顔面筋手術後の聴覚障害について

  聴覚障害 聴覚障害は見かけの微小血管減圧術の合併症として最も多く.発生率は3%であり.聴覚障害の回復はより困難であるため.手術中の聴覚障害の軽減が焦点となります。  1.手術中の聴神経の機械的損傷:手術中に使用される微細な器具.例えば神経分裂イオン.微細なはさみ.脳圧板などが直接聴神経に接触し.この接触と衝突は簡単に聴神経に浮腫と損傷を引き起こすことができます.この状況は一般的に小さな影響を与える.手術後の患者はめまい.耳鳴りなどの症状があることができます.聴神経の損傷と浮腫の回復と.聴覚は.以下のようになります。 聴力は徐々に改善されます。  2.聴神経の高温やけど:手術の際.出血の処理が聴神経に近すぎるため.熱伝導により神経がやけどをする。

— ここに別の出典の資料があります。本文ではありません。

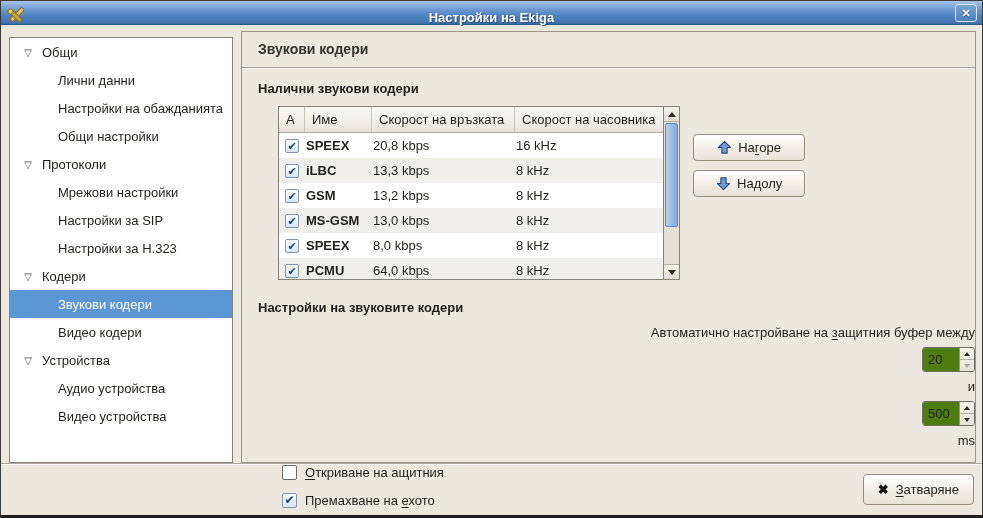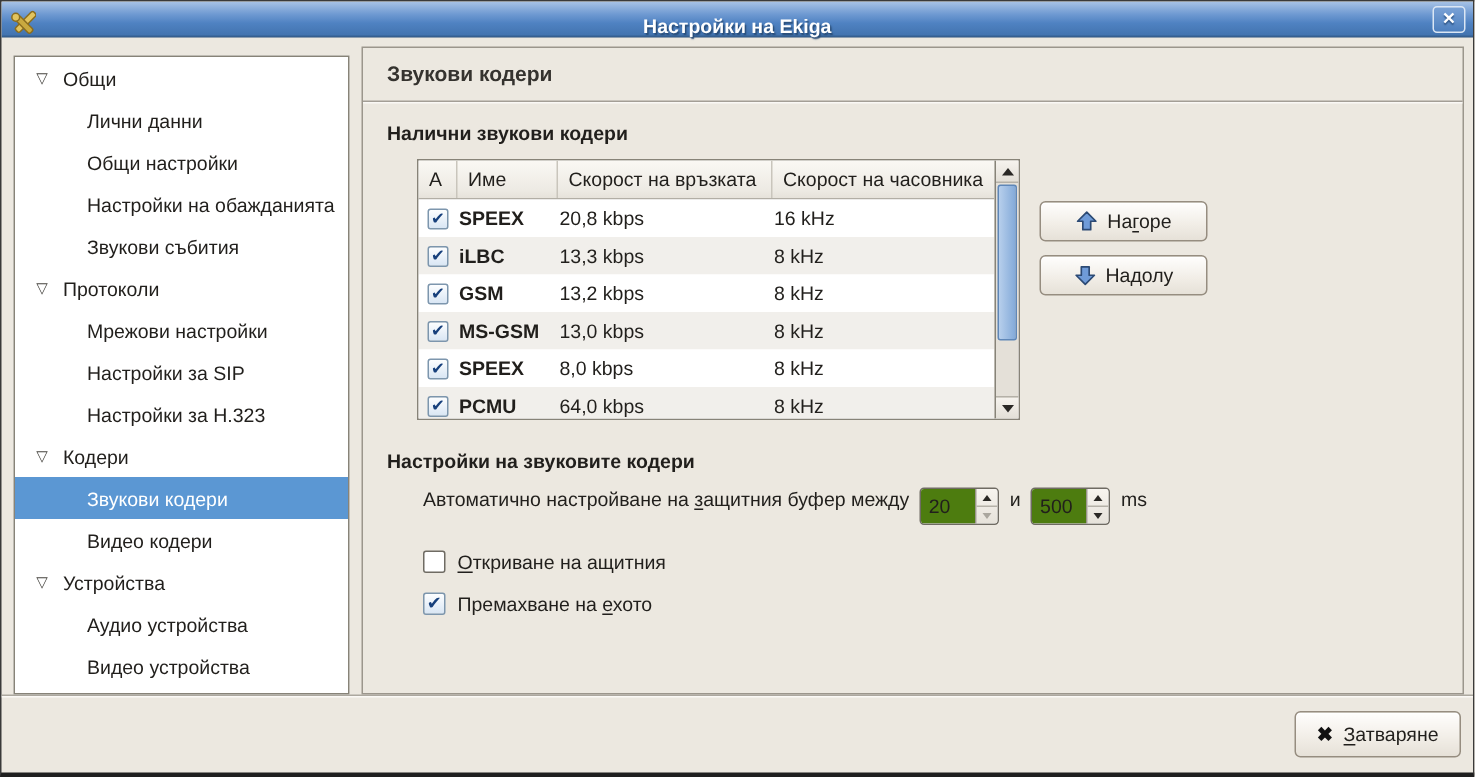--- a/index.html
+++ b/index.html
@@ -142,10 +142,10 @@
       <span class="lbl">Лични данни</span>
     </div>
     <div class="tree-row child">
+      <span class="lbl">Настройки на обажданията</span>
+    </div>
+    <div class="tree-row child">
       <span class="lbl">Общи настройки</span>
-    </div>
-    <div class="tree-row child">
-      <span class="lbl">Настройки на обажданията</span>
     </div>
     <div class="tree-row child">
       <span class="lbl">Звукови събития</span>

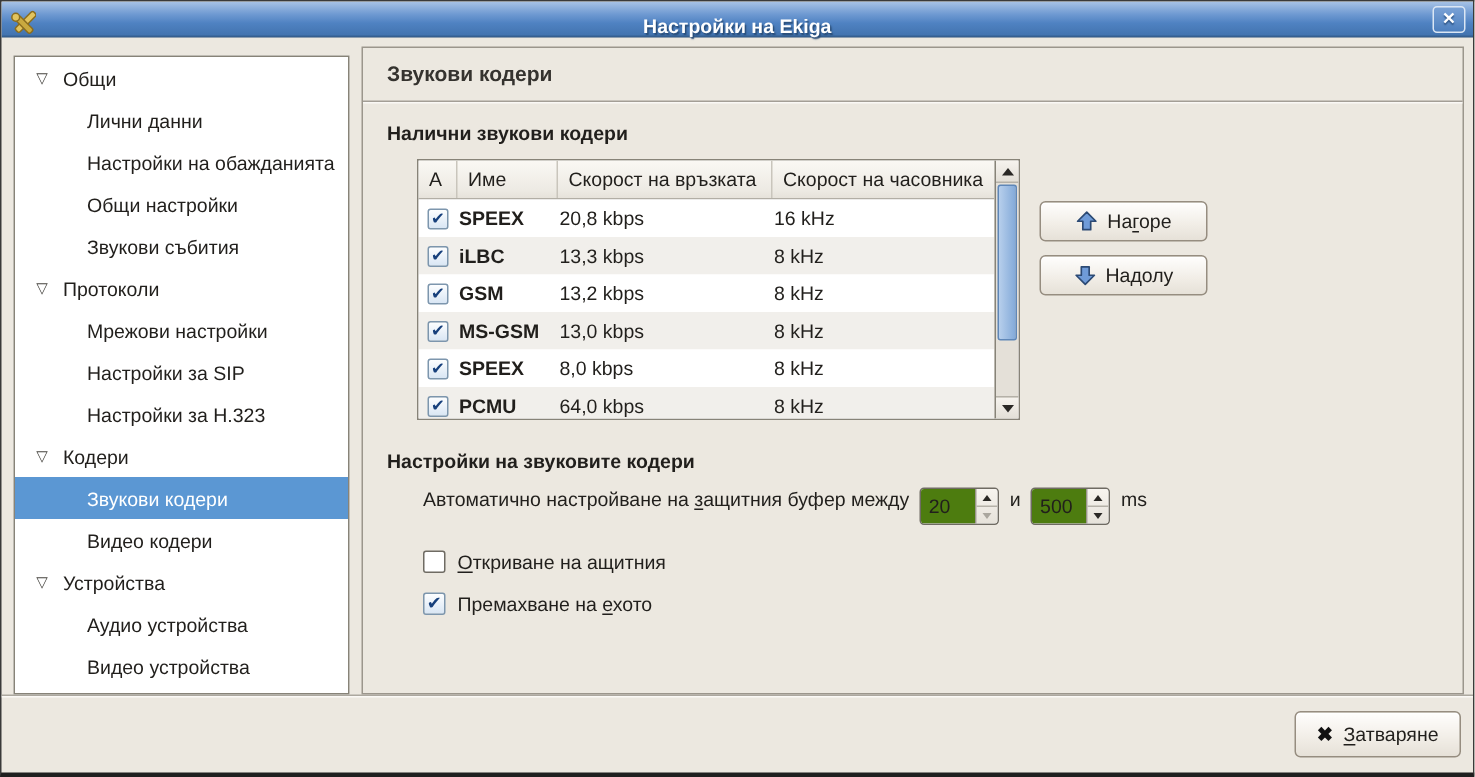--- a/index.html
+++ b/index.html
@@ -146,9 +146,6 @@
     </div>
     <div class="tree-row child">
       <span class="lbl">Общи настройки</span>
-    </div>
-    <div class="tree-row child">
-      <span class="lbl">Звукови събития</span>
     </div>
     <div class="tree-row group">
       <span class="expander">▽</span>

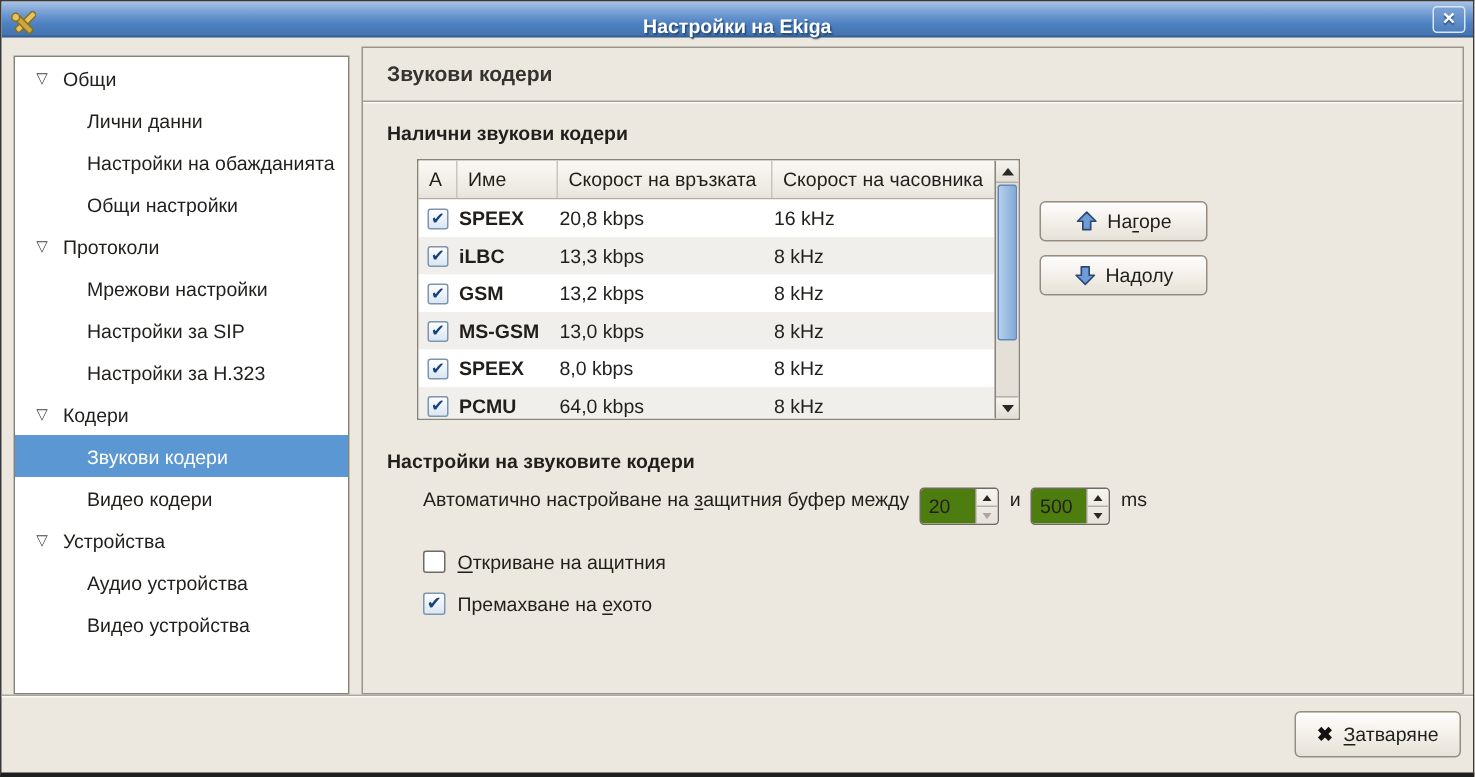--- a/index.html
+++ b/index.html
@@ -91,7 +91,7 @@
   }
   .gbtn svg { flex:none; }
   
-  .jitter-row { display:flex; align-items:flex-start; margin:8px 0 17px 40px; gap:7px; }
+  .jitter-row { display:flex; align-items:flex-end; margin:8px 0 17px 40px; gap:7px;flex-direction:column; }
   .spinbox { display:flex; height:25px; border:1px solid #6f6b63; border-radius:3px; background:#fff; overflow:hidden; }
   .spin-val { width:36px; border:none; outline:none; padding:0 0 0 5px; font:13px "Liberation Sans",sans-serif; color:#211f1c; background:#4d7c0f; }
   .spin-btns { width:15px; border-left:1px solid #9b968c; display:flex; flex-direction:column; background:linear-gradient(180deg,#f7f4ef,#e6e2da); }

特に蝸牛有毛細胞は熱に非常に敏感で.一度熱で損傷すると回復が困難となる。  二次性動脈損傷:内耳や中耳を栄養する内耳動脈や下弓管の血管攣縮や直接的な損傷により.程度の差こそあれ聴力障害が発生するものです。  Wangらは.内耳動脈の多くは前下大脳動脈(AICA)に由来し.そのうち約10%はAICAから直接続き.残りはAICAのコラテラル付近から始まることが内耳動脈の損傷の主因であることを示唆している。 AICAは顔面神経根を圧迫してHFSを引き起こす主要な血管の一つですが.AICAが水増しされると内耳動脈が過伸展したり角化したりして.聴神経への血液供給が損なわれることがあります。 次に.吸引器使用時の刺激や神経切断により.内耳動脈の痙攣や分枝解離が起こることです。 内耳動脈の解離は.直ちに聴力を失い.永久に全聴力を失うことが特徴である。  内耳動脈も反射性血管攣縮を起こしやすく.内耳と聴神経への血液供給が損なわれる。 術後1日~1週間以内に発生し.術後1ヶ月まで発生することもあります。 また.重度の痙攣は永久的な難聴につながることもあります。  4.脳脊髄液漏出による中耳の音波伝導異常:手術で患側の乳様突起を開くと.ごく稀に脳脊髄液が漏出し.副鼻腔口から中耳に脳脊髄液が流入し.音波伝導障害を起こして患耳の難聴になることがありますが.脳脊髄液漏出はありません。  私自身は.難聴対策として.1.内耳動脈を顔面神経圧迫の責任血管と勘違いして.神経から離したり.綿球を入れたりしないこと.2.内耳動脈は.顔面神経圧迫の責任血管と勘違いして.神経から離したり.綿球を入れたりしないこと.を挙げています。  AICAが神経根を圧迫する顔面痙攣の原因血管である場合.内耳動脈に付着しているクモ膜を完全に剥離してからクッション状にすることで.AICAをクッション状にすることによる内耳動脈の角化・過緊張を回避することが可能です。  虚血の長期化を防ぐには.ケシの根を浸潤させた綿布を痙性内耳動脈とその枝の表面に貼るのが最も効果的である。  4.マイクロサクションヘッドを使用する場合は.吸引器の吸引力を適切に調整し.誤って聴神経や血管を吸引することによる重篤な傷害を防止する。  5.バイポーラ電気凝固を適用する場合.電気凝固器のパワーを適度に調整し.聴神経.血管.特に有毛細胞への熱損傷を減らすために.時間をかけて水を滴下する必要があります。  6.手術中に脳幹聴覚誘発電位をリアルタイムにモニタリングすることで.聴力障害を軽減することができる。  手術中に脳幹聴性誘発電位をリアルタイムにモニタリングできるような条件であれば.聴覚障害の発生を効果的に抑制し.手術の安全性を確保することができます。 手術中に脳幹聴覚誘発電位をリアルタイムにモニタリングすることで.手術後の患者の聴覚障害発生率を7.1%から2.5%に減少させることができました。